= Sisdol landfill =

Solid waste landfill site in Nepal

Sisdol landfill is a location to dump solid waste from Kathmandu, Lalitpur, Bhaktapur, Kakani, and Banepa. It is the biggest dumping site of Nepal. 100 tons of solid waste is dumped at the site daily. The landfill is located at Kakani Rural Municipality (previously Okharpauwa Village Development Committee) of Nuwakot district.

The landfill site has an area of 15 hectares. Two hectares of land is used for the actual filling while 12 ha are used as a buffer and the remaining 1 hectare is used for other facilities. The landfill site has two valleys, with a capacity of 166,085 and 108,910 cubic meters respectively.

The waste from various cities is first collected in Teku transfer station. From the station, the waste is dispatched to Sisdol.
Around 60 % of wastes in the Sisdol are organic but the waste remains mostly unsegregated. The recyclable waste is brought back and sold to recycling industries. The dump is filled in a semi-aerobic condition.

==Environment and social concerns==
The landfill site was leased by the Nepal government in June 2005 for two years from the locals as a temporary location.
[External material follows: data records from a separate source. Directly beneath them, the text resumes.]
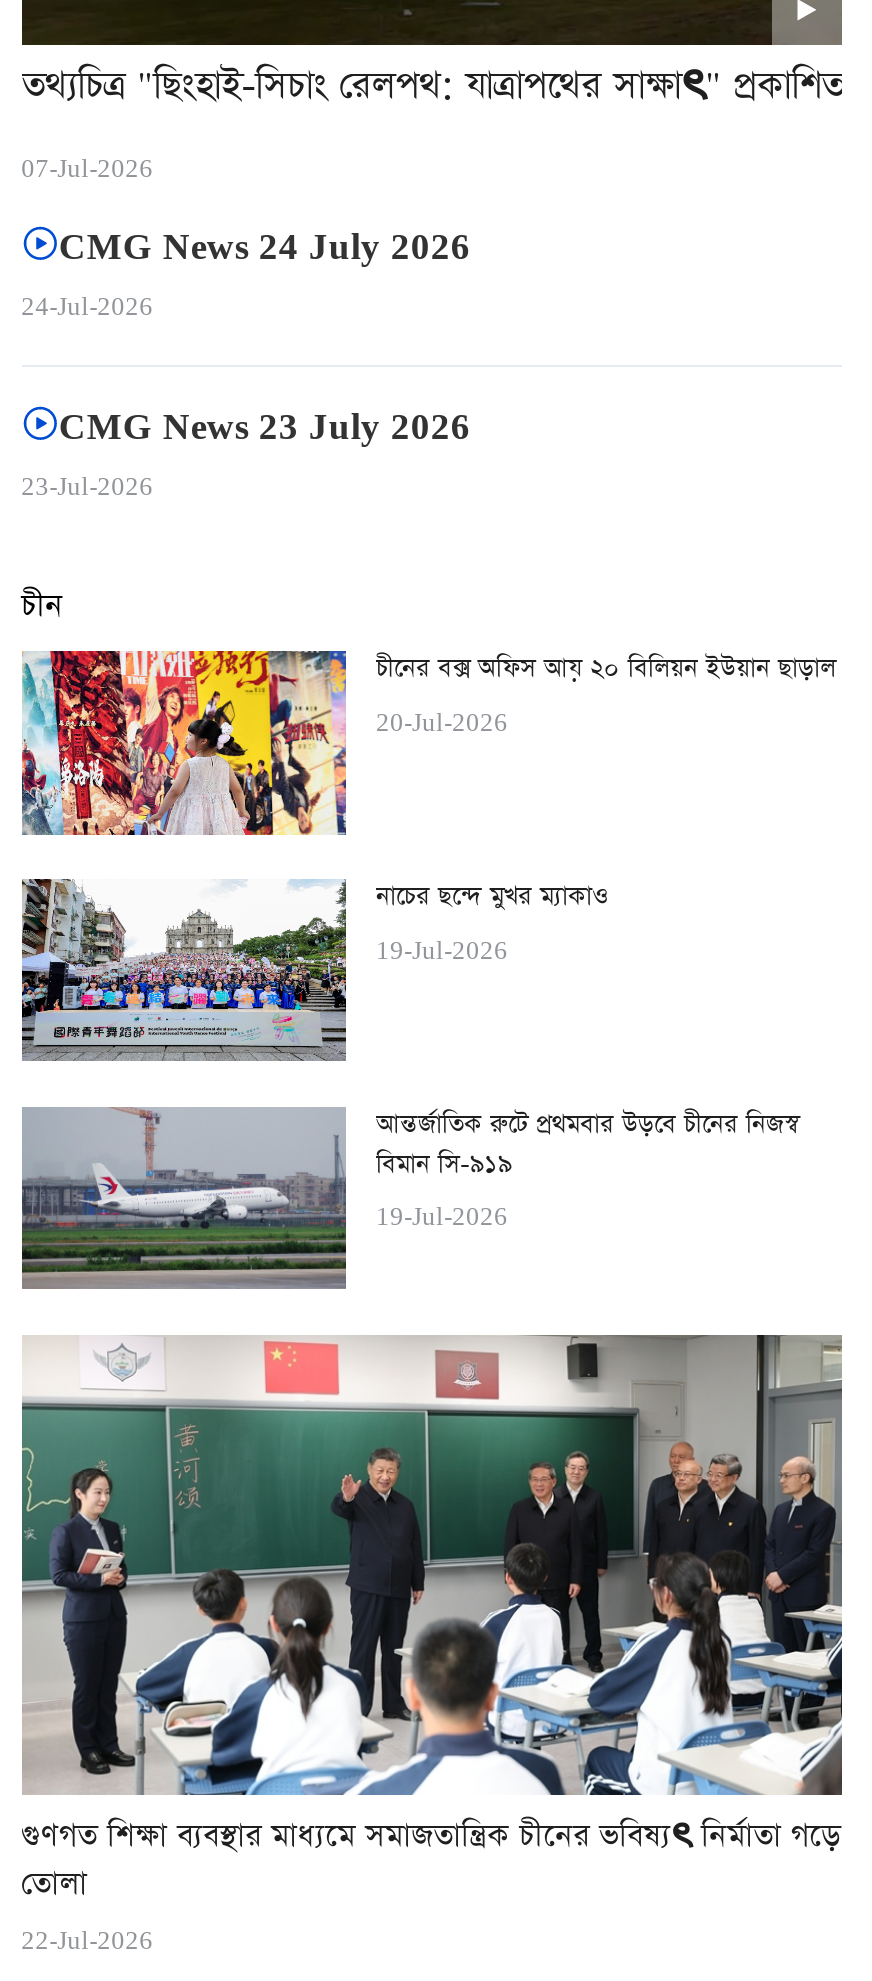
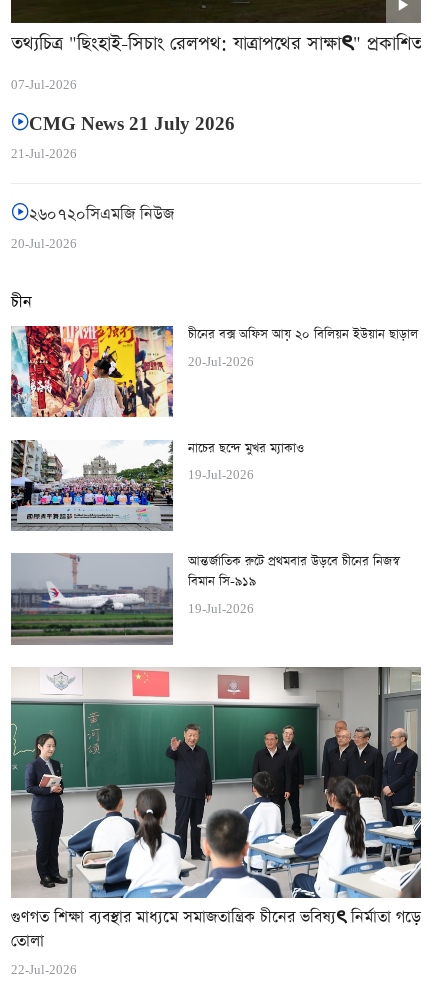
- CMG News 24 July 2026
- 24-Jul-2026
+ CMG News 21 July 2026
+ 21-Jul-2026

- CMG News 23 July 2026
- 23-Jul-2026
+ ২৬০৭২০সিএমজি নিউজ
+ 20-Jul-2026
However, the government kept on using the land even after the lease expired. Due to overuse, the nearby 40-50 ropanis of land have become unusable. This has caused numerous clashes between the locals and the government resulting in strikes and stoppages of vehicular movement to the dumping location.

In 2007, the government bought 792 ropanis of land two kilometres south from the existing Sisdol landfill site to build a permanent landfill at Banchare Danda.